How would you detect thread safety issues?
- Favor immutable objects as they are inherently thread-safe.
- If you need to use mutable objects, and share them among threads, then a key element of thread-safety is locking access to shared data while it is being operated on by a thread. For example, in Java you can use the synchronized keyword.
- Generally try to keep your locking for as shorter duration as possible to minimize any thread contention issues if you have many threads running. Putting a big, fat lock right at the start of the function and unlocking it at the end of the function is useful on functions that are rarely called, but can adversely impact performance on frequently called functions. Putting one or many larger locks in the function around the data that actually need protection is a finer grained approach that works better than the coarse grained approach, especially when there are only a few places in the function that actually need protection and there are larger areas that are thread-safe and can be carried out concurrently.

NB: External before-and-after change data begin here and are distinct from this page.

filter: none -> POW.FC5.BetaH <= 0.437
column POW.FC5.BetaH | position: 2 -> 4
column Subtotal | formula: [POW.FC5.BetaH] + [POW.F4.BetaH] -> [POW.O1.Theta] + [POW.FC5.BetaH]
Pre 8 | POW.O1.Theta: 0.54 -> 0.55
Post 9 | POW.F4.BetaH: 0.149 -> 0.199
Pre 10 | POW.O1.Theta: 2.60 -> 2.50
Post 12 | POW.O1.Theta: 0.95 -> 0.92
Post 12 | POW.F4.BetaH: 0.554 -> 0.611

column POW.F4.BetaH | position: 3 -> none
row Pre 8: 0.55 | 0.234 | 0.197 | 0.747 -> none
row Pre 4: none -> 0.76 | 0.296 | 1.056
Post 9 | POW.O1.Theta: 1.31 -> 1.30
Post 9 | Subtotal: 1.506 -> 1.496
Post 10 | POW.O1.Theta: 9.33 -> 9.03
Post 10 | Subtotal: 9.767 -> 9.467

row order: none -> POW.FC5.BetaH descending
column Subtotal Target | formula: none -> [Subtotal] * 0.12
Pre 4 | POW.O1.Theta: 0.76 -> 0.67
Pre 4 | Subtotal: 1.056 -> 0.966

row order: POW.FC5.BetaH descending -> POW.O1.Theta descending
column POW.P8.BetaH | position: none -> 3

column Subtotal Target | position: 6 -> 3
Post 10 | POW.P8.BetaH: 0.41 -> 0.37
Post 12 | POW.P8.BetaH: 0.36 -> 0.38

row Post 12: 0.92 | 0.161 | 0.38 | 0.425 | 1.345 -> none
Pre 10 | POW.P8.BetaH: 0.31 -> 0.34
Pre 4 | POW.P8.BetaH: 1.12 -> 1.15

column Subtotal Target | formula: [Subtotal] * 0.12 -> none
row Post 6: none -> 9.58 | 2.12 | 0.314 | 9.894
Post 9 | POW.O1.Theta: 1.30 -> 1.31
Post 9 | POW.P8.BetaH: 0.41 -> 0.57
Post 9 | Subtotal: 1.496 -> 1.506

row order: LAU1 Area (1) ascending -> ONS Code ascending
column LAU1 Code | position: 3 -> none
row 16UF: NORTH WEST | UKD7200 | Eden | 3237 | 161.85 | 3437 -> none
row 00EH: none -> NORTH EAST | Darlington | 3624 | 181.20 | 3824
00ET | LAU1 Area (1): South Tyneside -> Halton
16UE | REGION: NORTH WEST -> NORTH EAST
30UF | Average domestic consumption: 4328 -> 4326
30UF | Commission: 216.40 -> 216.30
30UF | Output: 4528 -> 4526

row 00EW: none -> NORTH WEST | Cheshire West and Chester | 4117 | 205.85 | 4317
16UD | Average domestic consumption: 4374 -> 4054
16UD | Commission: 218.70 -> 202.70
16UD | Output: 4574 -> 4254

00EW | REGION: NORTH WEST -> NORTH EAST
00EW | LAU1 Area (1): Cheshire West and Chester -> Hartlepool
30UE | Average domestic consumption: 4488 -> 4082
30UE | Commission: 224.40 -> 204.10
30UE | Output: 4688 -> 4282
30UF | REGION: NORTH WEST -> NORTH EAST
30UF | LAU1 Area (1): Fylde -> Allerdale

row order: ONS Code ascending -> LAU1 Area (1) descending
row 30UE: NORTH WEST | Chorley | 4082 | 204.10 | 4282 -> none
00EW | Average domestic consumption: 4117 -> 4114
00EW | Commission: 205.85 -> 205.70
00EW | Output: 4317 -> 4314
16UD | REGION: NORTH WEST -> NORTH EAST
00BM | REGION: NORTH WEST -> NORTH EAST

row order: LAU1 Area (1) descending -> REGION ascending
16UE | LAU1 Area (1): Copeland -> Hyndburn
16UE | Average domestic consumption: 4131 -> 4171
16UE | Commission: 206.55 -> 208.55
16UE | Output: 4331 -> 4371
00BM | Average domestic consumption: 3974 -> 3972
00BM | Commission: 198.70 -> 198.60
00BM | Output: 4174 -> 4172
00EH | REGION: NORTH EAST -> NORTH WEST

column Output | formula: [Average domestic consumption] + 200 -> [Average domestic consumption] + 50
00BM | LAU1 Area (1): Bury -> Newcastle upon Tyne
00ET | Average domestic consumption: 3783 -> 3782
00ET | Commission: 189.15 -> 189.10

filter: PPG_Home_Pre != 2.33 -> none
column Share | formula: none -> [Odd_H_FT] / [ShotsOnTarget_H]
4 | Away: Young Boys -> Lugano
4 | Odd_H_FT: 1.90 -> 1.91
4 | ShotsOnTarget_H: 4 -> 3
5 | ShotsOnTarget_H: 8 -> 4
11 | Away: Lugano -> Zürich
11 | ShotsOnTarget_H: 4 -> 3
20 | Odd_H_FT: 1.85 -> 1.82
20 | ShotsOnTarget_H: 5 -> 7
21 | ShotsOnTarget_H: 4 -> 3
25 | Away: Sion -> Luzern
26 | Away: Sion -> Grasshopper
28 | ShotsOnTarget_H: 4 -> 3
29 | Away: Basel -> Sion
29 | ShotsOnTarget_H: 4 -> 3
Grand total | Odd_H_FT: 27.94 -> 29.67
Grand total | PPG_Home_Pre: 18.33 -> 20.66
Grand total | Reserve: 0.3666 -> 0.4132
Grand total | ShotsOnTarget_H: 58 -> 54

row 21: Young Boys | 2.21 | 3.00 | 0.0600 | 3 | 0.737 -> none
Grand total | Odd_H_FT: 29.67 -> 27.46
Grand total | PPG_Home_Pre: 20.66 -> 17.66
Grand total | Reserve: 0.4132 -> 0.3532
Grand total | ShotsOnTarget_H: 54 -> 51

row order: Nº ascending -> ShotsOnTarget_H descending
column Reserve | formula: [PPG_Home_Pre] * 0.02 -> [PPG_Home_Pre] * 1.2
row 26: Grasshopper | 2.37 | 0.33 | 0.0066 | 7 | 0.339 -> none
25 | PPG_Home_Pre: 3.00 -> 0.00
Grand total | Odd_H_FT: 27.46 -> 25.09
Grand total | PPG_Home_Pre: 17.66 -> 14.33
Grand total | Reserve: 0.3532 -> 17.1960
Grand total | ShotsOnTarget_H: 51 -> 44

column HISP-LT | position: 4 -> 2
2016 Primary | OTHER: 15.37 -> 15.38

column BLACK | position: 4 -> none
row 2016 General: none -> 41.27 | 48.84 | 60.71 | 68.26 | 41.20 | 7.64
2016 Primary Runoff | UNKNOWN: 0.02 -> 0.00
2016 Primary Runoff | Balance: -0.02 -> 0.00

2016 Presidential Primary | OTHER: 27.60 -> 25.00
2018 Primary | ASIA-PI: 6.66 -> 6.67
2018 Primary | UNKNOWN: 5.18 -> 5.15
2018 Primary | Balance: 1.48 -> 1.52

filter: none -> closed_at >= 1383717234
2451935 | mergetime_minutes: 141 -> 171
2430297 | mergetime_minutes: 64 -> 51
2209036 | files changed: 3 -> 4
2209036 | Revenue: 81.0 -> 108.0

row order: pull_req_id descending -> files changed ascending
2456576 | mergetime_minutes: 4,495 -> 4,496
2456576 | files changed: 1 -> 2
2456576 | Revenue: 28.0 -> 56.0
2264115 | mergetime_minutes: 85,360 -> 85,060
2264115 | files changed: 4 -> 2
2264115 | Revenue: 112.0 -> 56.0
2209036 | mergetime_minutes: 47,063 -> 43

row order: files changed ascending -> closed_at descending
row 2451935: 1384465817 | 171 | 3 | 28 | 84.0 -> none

- Use proven concurrency libraries (e.g. java.util.concurrency) as opposed to writing your own. Well written concurrency libraries provide concurrent access to reads, while restricting concurrent writes.
Fixing production issues
There could be general runtime production issues that either slow down or make a system to hang. In these situations, the general approach for troubleshooting would be to analyze the thread dumps to isolate the threads which are causing the slow-down or hang. For example, a Java thread dump gives you a snapshot of all threads running inside a Java Virtual Machine. There are graphical tools like Samurai to help you analyze the thread dumps more effectively.
- Application seems to consume 100% CPU and throughput has drastically reduced – Get a series of thread dumps, say 7 to 10 at a particular interval, say 5 -8 seconds and analyze these thread dumps by inspecting closely the “runnable” threads to ensure that if a particular thread is progressing well. If a particular thread is executing the same method through all the thread dumps, then that particular method could be the root cause. You can now continue your investigation by inspecting the code.
- Application consumes very less CPU and response times are very poor due to heavy I/O operations like file or database read/write operations – Get a series of thread dumps and inspect for threads that are in “blocked” status. This analysis can also be used for situations where the application server hangs due to running out of all runnable threads due to a deadlock or a thread is holding a lock on an object and never returns it while other threads are waiting for the same lock.